▶ WHAT TO WORK ON
Every line of the material must be written out again unchanged.

◇ ◇ ◇ ◇

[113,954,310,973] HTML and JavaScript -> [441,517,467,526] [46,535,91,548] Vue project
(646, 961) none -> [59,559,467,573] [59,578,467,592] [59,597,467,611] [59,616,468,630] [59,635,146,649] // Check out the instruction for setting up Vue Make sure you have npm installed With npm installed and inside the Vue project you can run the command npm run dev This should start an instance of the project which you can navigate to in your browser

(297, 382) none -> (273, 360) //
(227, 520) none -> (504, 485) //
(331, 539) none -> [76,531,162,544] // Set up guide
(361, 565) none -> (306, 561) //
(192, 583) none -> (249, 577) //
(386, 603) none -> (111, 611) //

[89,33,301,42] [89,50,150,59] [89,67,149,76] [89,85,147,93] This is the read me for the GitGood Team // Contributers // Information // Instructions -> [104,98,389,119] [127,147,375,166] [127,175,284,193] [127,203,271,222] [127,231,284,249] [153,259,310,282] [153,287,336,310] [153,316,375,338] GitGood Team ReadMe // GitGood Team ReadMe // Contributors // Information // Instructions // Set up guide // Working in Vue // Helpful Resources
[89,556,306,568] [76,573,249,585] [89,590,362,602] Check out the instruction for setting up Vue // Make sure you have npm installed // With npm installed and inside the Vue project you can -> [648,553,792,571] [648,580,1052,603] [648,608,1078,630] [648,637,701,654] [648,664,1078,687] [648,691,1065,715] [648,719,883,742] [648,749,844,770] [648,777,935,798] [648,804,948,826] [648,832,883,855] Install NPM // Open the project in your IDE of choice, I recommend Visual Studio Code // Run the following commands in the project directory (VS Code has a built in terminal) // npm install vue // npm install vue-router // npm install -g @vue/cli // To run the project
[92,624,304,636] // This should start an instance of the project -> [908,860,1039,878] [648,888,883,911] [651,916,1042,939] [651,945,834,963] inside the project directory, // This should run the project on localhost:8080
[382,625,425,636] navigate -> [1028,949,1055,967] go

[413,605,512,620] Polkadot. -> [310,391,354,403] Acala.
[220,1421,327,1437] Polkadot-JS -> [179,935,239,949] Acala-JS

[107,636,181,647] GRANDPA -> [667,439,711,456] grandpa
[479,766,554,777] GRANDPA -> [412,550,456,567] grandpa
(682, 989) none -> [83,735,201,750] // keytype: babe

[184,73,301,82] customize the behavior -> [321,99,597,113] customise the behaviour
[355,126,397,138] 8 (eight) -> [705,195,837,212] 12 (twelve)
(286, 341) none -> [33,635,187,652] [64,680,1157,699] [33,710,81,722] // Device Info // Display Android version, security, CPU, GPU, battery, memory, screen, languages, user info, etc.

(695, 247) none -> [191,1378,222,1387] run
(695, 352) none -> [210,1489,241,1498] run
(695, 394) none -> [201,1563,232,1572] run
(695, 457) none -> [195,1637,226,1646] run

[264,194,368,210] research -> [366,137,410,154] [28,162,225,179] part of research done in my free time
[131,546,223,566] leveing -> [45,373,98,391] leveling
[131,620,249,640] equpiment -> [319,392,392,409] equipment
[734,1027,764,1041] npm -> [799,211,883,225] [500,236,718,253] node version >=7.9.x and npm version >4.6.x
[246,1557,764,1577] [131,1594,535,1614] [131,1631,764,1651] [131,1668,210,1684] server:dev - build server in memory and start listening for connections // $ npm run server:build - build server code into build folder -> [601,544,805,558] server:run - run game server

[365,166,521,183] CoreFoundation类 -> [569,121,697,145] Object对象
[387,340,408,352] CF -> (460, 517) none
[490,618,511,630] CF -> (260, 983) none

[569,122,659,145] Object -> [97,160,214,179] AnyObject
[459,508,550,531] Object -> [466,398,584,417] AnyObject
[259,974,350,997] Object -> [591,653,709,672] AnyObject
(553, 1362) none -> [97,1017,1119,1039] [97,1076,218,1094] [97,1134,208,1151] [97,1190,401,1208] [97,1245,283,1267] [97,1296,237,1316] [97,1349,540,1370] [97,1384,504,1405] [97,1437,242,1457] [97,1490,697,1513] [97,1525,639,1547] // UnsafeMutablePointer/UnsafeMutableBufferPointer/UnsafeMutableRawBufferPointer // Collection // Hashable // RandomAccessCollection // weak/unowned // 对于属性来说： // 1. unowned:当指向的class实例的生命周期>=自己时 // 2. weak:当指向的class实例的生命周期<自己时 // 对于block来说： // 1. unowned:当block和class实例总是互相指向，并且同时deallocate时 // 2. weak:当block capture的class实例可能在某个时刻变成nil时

◇ ◇ ◇ ◇

▶ TASK ANSWER
[113,954,310,973] HTML and JavaScript -> [441,517,467,526] [46,535,91,548] Vue project
(646, 961) none -> [59,559,467,573] [59,578,467,592] [59,597,467,611] [59,616,468,630] [59,635,146,649] // Check out the instruction for setting up Vue Make sure you have npm installed With npm installed and inside the Vue project you can run the command npm run dev This should start an instance of the project which you can navigate to in your browser

(297, 382) none -> (273, 360) //
(227, 520) none -> (504, 485) //
(331, 539) none -> [76,531,162,544] // Set up guide
(361, 565) none -> (306, 561) //
(192, 583) none -> (249, 577) //
(386, 603) none -> (111, 611) //

[89,33,301,42] [89,50,150,59] [89,67,149,76] [89,85,147,93] This is the read me for the GitGood Team // Contributers // Information // Instructions -> [104,98,389,119] [127,147,375,166] [127,175,284,193] [127,203,271,222] [127,231,284,249] [153,259,310,282] [153,287,336,310] [153,316,375,338] GitGood Team ReadMe // GitGood Team ReadMe // Contributors // Information // Instructions // Set up guide // Working in Vue // Helpful Resources
[89,556,306,568] [76,573,249,585] [89,590,362,602] Check out the instruction for setting up Vue // Make sure you have npm installed // With npm installed and inside the Vue project you can -> [648,553,792,571] [648,580,1052,603] [648,608,1078,630] [648,637,701,654] [648,664,1078,687] [648,691,1065,715] [648,719,883,742] [648,749,844,770] [648,777,935,798] [648,804,948,826] [648,832,883,855] Install NPM // Open the project in your IDE of choice, I recommend Visual Studio Code // Run the following commands in the project directory (VS Code has a built in terminal) // npm install vue // npm install vue-router // npm install -g @vue/cli // To run the project
[92,624,304,636] // This should start an instance of the project -> [908,860,1039,878] [648,888,883,911] [651,916,1042,939] [651,945,834,963] inside the project directory, // This should run the project on localhost:8080
[382,625,425,636] navigate -> [1028,949,1055,967] go

[413,605,512,620] Polkadot. -> [310,391,354,403] Acala.
[220,1421,327,1437] Polkadot-JS -> [179,935,239,949] Acala-JS

[107,636,181,647] GRANDPA -> [667,439,711,456] grandpa
[479,766,554,777] GRANDPA -> [412,550,456,567] grandpa
(682, 989) none -> [83,735,201,750] // keytype: babe

[184,73,301,82] customize the behavior -> [321,99,597,113] customise the behaviour
[355,126,397,138] 8 (eight) -> [705,195,837,212] 12 (twelve)
(286, 341) none -> [33,635,187,652] [64,680,1157,699] [33,710,81,722] // Device Info // Display Android version, security, CPU, GPU, battery, memory, screen, languages, user info, etc.

(695, 247) none -> [191,1378,222,1387] run
(695, 352) none -> [210,1489,241,1498] run
(695, 394) none -> [201,1563,232,1572] run
(695, 457) none -> [195,1637,226,1646] run

[264,194,368,210] research -> [366,137,410,154] [28,162,225,179] part of research done in my free time
[131,546,223,566] leveing -> [45,373,98,391] leveling
[131,620,249,640] equpiment -> [319,392,392,409] equipment
[734,1027,764,1041] npm -> [799,211,883,225] [500,236,718,253] node version >=7.9.x and npm version >4.6.x
[246,1557,764,1577] [131,1594,535,1614] [131,1631,764,1651] [131,1668,210,1684] server:dev - build server in memory and start listening for connections // $ npm run server:build - build server code into build folder -> [601,544,805,558] server:run - run game server

[365,166,521,183] CoreFoundation类 -> [569,121,697,145] Object对象
[387,340,408,352] CF -> (460, 517) none
[490,618,511,630] CF -> (260, 983) none

[569,122,659,145] Object -> [97,160,214,179] AnyObject
[459,508,550,531] Object -> [466,398,584,417] AnyObject
[259,974,350,997] Object -> [591,653,709,672] AnyObject
(553, 1362) none -> [97,1017,1119,1039] [97,1076,218,1094] [97,1134,208,1151] [97,1190,401,1208] [97,1245,283,1267] [97,1296,237,1316] [97,1349,540,1370] [97,1384,504,1405] [97,1437,242,1457] [97,1490,697,1513] [97,1525,639,1547] // UnsafeMutablePointer/UnsafeMutableBufferPointer/UnsafeMutableRawBufferPointer // Collection // Hashable // RandomAccessCollection // weak/unowned // 对于属性来说： // 1. unowned:当指向的class实例的生命周期>=自己时 // 2. weak:当指向的class实例的生命周期<自己时 // 对于block来说： // 1. unowned:当block和class实例总是互相指向，并且同时deallocate时 // 2. weak:当block capture的class实例可能在某个时刻变成nil时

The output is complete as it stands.